## Task input

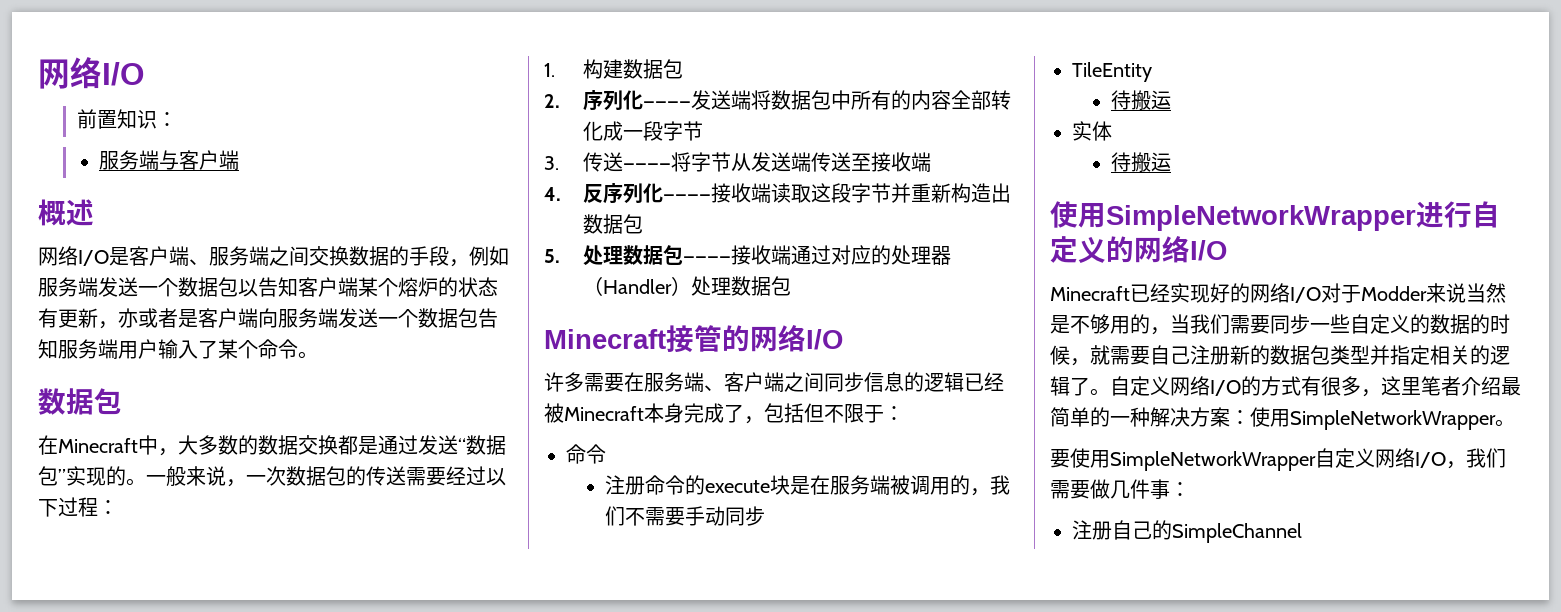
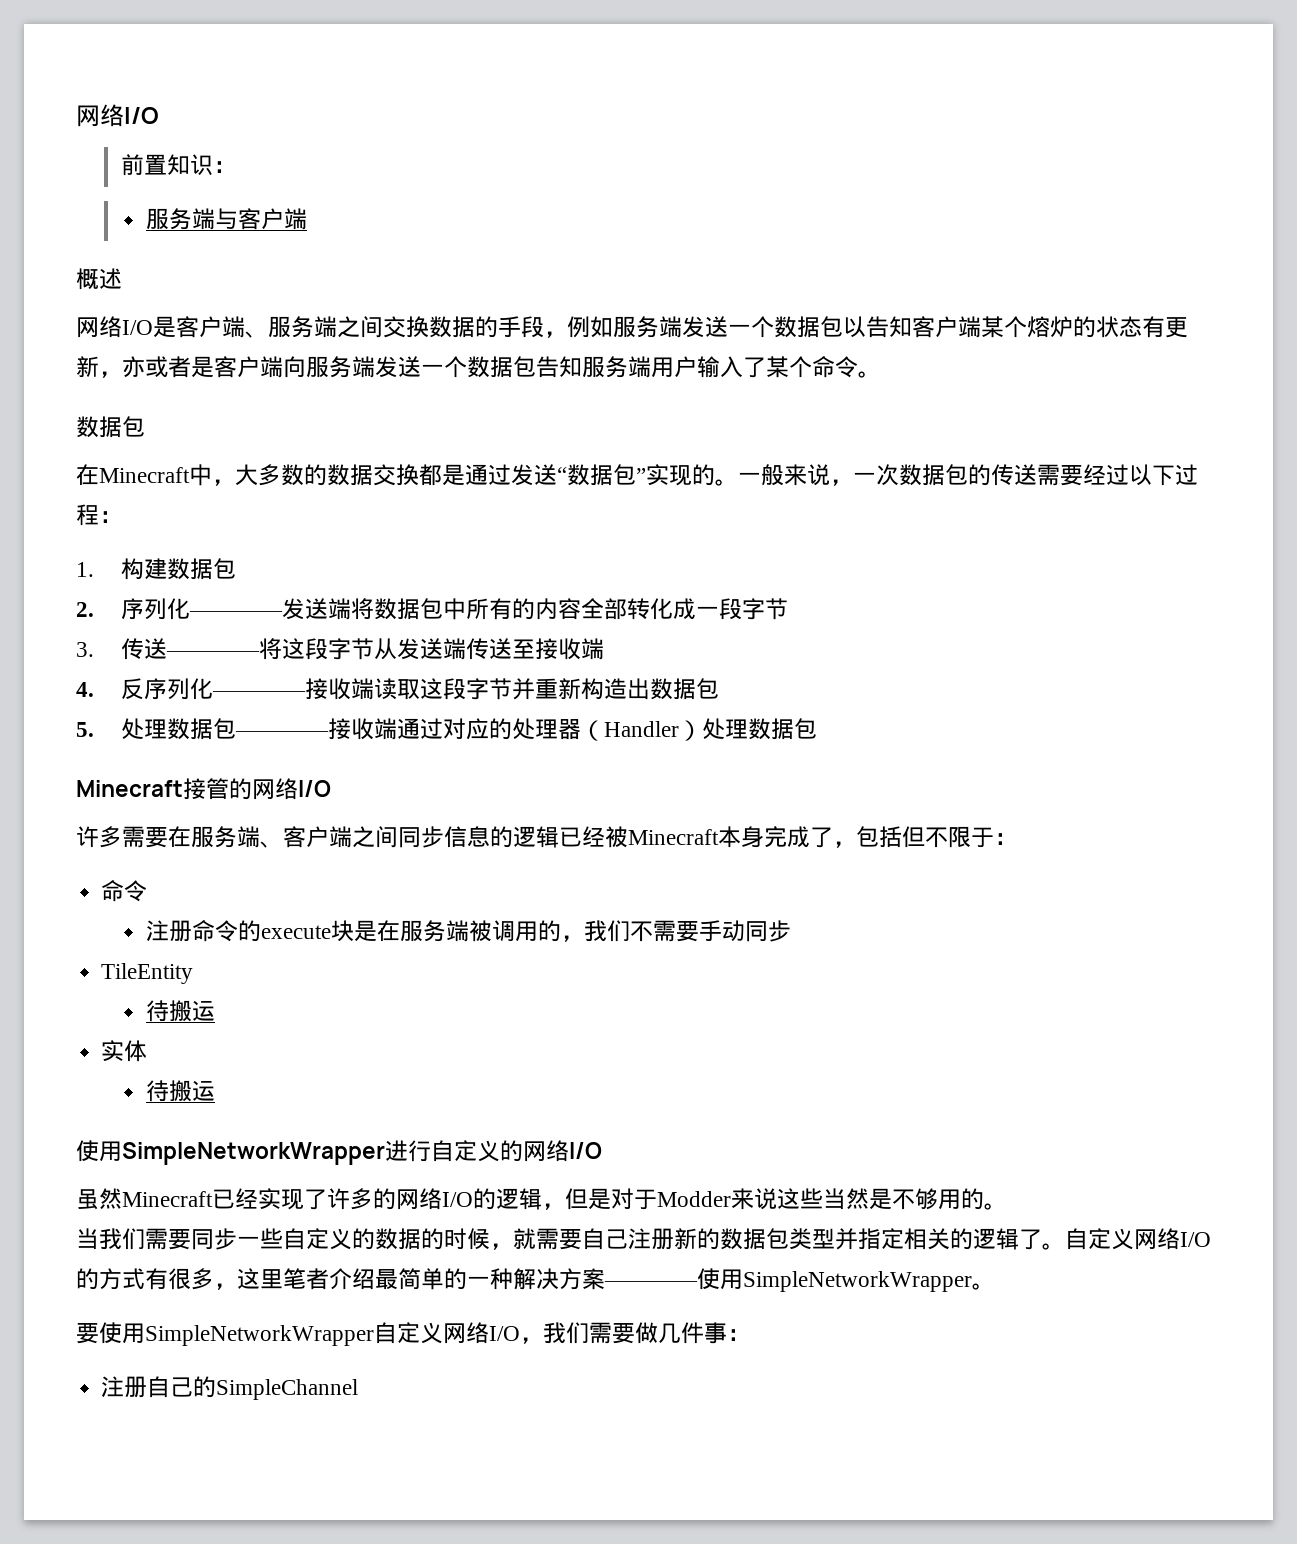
- 3.传送————将字节从发送端传送至接收端
+ 3.传送————将这段字节从发送端传送至接收端
- Minecraft已经实现好的网络I/O对于Modder来说当然是不够用的，当我们需要同步一些自定义的数据的时候，就需要自己注册新的数据包类型并指定相关的逻辑了。
+ 虽然Minecraft已经实现了许多的网络I/O的逻辑，但是对于Modder来说这些当然是不够用的。
+ 当我们需要同步一些自定义的数据的时候，就需要自己注册新的数据包类型并指定相关的逻辑了。
- 自定义网络I/O的方式有很多，这里笔者介绍最简单的一种解决方案：使用SimpleNetworkWrapper。
+ 自定义网络I/O的方式有很多，这里笔者介绍最简单的一种解决方案————使用SimpleNetworkWrapper。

## Problem requirements
Reproduce the listing above exactly from the line containing "- 自定义网络I/O的方式有" through its last line, with both of those lines included.

## Answer area
- 自定义网络I/O的方式有很多，这里笔者介绍最简单的一种解决方案：使用SimpleNetworkWrapper。
+ 自定义网络I/O的方式有很多，这里笔者介绍最简单的一种解决方案————使用SimpleNetworkWrapper。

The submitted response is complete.